### [What you will do]
Produce one exact copy of the records, no pictures.
---------- Source material
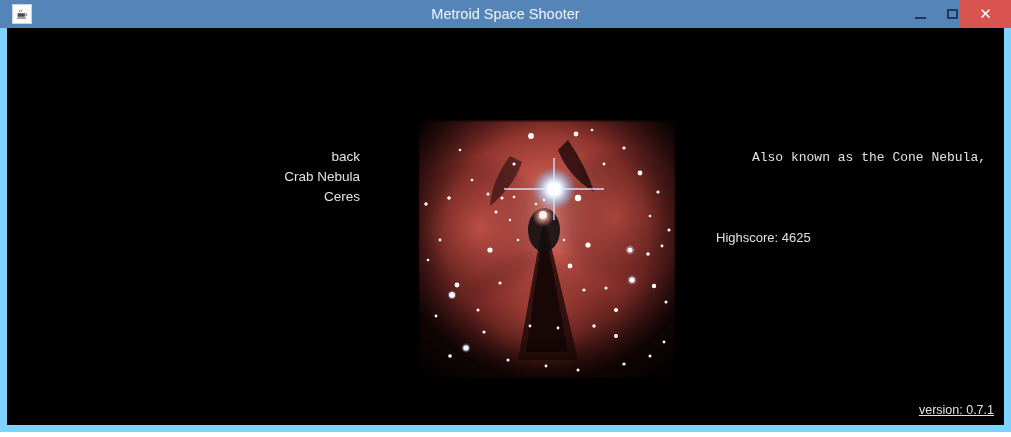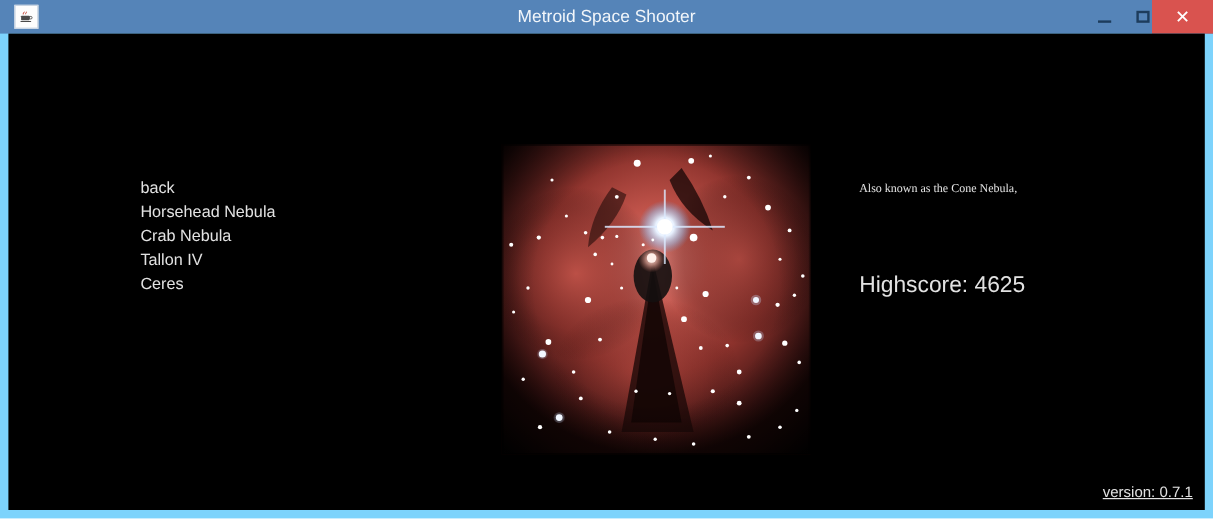"back" #game-canvas { text-align: none -> right }
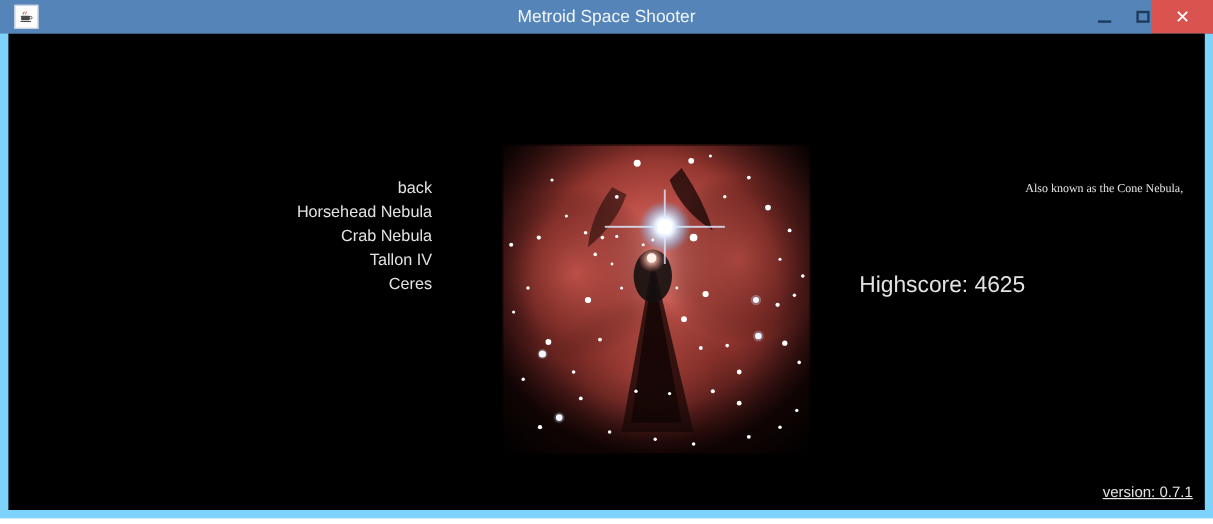"Also known as the Cone" .info-line { font-family: Liberation Serif, serif -> Liberation Mono, monospace; font-size: 10px -> 13px }
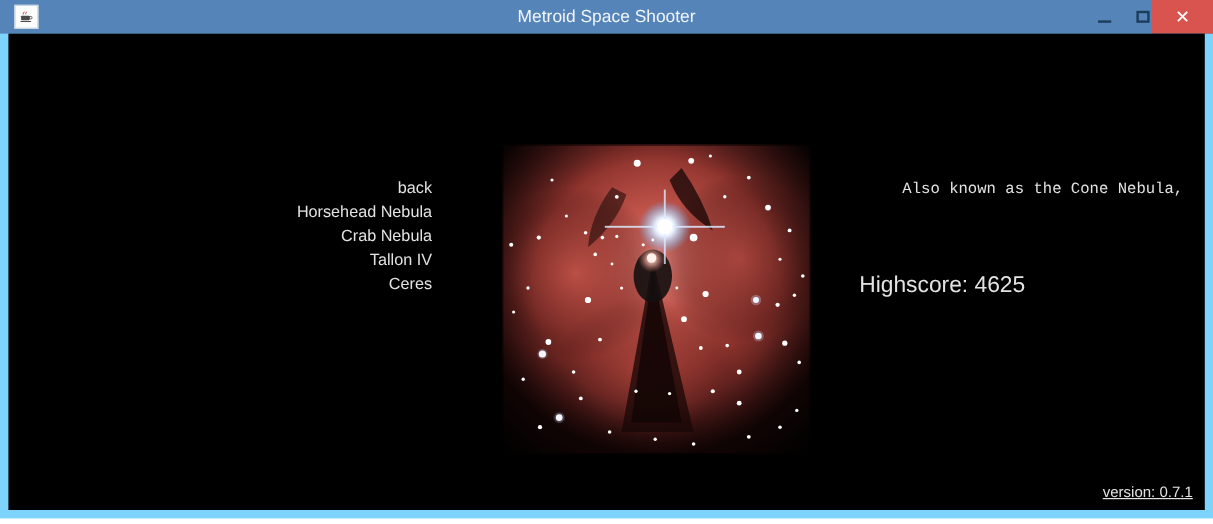"Horsehead Nebula" div.menu-row { html: <div> <span>Horsehead Nebula</span> </div> -> none }
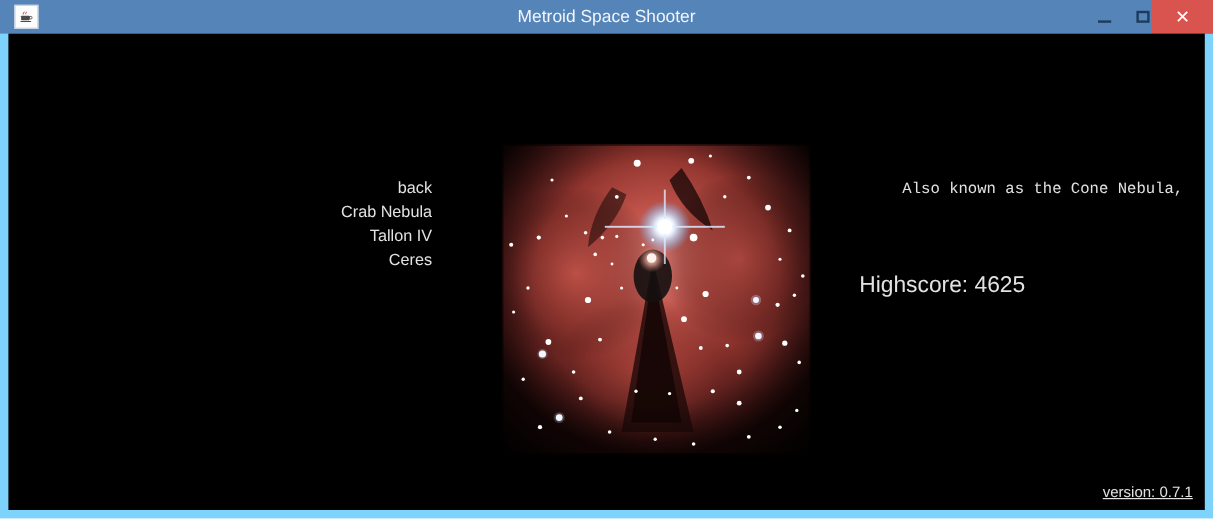"Tallon IV" div.menu-row { html: <div> <span>Tallon IV</span> </div> -> none }
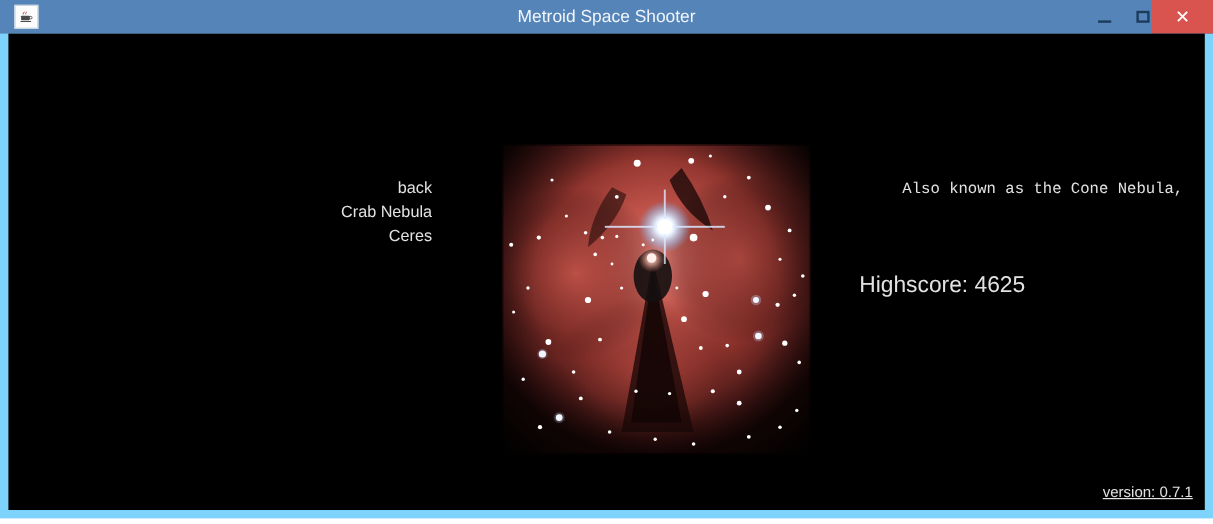"Highscore: 4625" #highscore-line { font-size: 19px -> 13px }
--------------------
### [Result for this task]
"back" #game-canvas { text-align: none -> right }
"Also known as the Cone" .info-line { font-family: Liberation Serif, serif -> Liberation Mono, monospace; font-size: 10px -> 13px }
"Horsehead Nebula" div.menu-row { html: <div> <span>Horsehead Nebula</span> </div> -> none }
"Tallon IV" div.menu-row { html: <div> <span>Tallon IV</span> </div> -> none }
"Highscore: 4625" #highscore-line { font-size: 19px -> 13px }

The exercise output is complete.